=== Excerpted records ===

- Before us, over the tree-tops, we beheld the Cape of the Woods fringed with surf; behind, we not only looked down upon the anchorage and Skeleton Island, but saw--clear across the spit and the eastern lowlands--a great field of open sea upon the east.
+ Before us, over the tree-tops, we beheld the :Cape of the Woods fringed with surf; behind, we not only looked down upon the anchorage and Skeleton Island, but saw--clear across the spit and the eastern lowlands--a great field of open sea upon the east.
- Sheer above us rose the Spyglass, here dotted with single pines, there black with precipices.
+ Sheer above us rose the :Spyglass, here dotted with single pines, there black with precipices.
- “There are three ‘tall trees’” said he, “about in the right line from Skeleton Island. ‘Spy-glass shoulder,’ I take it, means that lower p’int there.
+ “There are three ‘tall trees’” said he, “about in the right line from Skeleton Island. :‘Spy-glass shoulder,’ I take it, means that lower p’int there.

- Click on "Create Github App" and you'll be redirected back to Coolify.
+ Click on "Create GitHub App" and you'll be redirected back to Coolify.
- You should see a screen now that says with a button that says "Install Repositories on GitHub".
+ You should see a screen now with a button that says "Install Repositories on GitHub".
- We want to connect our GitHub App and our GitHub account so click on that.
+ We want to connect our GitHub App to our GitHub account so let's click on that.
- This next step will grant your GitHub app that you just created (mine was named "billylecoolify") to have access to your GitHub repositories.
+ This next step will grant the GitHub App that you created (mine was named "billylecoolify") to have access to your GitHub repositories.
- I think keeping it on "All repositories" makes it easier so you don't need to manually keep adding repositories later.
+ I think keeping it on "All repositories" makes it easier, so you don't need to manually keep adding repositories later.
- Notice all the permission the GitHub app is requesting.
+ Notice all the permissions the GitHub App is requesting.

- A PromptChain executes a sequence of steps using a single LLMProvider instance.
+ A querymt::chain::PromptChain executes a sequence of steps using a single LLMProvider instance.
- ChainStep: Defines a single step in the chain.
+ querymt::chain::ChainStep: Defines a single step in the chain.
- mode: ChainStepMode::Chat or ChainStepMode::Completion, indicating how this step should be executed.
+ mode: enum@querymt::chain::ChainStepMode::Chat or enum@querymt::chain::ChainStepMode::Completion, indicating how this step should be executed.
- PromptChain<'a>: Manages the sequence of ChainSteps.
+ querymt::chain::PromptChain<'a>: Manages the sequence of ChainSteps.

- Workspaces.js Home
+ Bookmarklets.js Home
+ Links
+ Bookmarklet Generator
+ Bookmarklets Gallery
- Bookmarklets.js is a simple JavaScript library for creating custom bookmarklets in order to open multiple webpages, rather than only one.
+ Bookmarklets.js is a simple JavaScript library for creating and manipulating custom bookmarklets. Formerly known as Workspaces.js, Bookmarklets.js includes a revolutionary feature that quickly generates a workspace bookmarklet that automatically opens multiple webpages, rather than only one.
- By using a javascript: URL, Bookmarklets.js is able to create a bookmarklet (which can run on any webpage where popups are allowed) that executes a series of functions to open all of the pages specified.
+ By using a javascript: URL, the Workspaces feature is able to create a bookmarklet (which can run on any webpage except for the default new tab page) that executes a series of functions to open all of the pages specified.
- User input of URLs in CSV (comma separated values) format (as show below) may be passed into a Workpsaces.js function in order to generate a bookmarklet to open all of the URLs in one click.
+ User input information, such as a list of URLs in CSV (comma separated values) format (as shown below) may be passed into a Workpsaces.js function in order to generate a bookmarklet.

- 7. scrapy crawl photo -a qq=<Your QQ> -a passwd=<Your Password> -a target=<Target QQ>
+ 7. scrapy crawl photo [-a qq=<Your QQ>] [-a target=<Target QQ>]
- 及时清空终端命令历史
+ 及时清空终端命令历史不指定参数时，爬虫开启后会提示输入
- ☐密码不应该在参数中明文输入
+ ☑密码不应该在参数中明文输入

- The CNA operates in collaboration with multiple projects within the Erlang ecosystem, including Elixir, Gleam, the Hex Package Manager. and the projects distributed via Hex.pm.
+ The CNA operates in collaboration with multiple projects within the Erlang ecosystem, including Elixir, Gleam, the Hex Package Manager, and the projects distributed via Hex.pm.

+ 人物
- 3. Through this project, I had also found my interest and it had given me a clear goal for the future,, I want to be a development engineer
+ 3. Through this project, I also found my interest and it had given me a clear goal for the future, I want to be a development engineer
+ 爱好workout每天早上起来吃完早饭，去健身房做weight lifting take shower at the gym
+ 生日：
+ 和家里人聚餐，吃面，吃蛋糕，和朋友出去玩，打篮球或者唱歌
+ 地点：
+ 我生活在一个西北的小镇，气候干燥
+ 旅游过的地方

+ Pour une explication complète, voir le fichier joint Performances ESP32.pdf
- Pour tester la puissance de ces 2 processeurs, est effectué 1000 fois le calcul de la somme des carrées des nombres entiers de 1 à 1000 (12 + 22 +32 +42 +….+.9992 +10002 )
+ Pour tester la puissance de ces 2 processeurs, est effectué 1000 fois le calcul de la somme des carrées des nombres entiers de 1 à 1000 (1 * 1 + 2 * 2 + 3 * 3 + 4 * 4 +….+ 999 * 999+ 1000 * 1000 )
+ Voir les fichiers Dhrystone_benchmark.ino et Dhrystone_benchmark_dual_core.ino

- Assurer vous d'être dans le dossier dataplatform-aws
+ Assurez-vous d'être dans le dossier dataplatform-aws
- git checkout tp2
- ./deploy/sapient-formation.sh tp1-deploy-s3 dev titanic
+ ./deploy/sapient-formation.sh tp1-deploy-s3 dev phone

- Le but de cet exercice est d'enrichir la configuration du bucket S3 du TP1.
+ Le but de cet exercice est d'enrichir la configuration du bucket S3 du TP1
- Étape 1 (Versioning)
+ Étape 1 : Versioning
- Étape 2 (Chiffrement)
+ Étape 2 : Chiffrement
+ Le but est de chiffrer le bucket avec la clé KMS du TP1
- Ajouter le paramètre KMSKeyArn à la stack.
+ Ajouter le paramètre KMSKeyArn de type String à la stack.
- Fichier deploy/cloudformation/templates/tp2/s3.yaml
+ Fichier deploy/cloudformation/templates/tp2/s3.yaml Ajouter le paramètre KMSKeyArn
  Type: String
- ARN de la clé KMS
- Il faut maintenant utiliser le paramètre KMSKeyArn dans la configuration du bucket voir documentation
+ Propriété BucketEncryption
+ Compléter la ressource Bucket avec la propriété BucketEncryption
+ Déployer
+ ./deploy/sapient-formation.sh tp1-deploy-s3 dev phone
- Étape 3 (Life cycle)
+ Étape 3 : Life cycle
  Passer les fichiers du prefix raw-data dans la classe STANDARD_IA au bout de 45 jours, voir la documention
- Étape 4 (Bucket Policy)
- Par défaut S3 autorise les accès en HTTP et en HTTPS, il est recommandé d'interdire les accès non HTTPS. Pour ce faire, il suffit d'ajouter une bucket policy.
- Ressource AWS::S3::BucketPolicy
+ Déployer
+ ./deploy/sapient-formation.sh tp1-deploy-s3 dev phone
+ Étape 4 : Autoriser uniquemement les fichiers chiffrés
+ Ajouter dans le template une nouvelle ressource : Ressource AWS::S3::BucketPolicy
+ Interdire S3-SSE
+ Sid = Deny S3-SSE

===

Work instruction
From the entries above, list each line with "says" in it.

Task answer
- You should see a screen now that says with a button that says "Install Repositories on GitHub".
+ You should see a screen now with a button that says "Install Repositories on GitHub".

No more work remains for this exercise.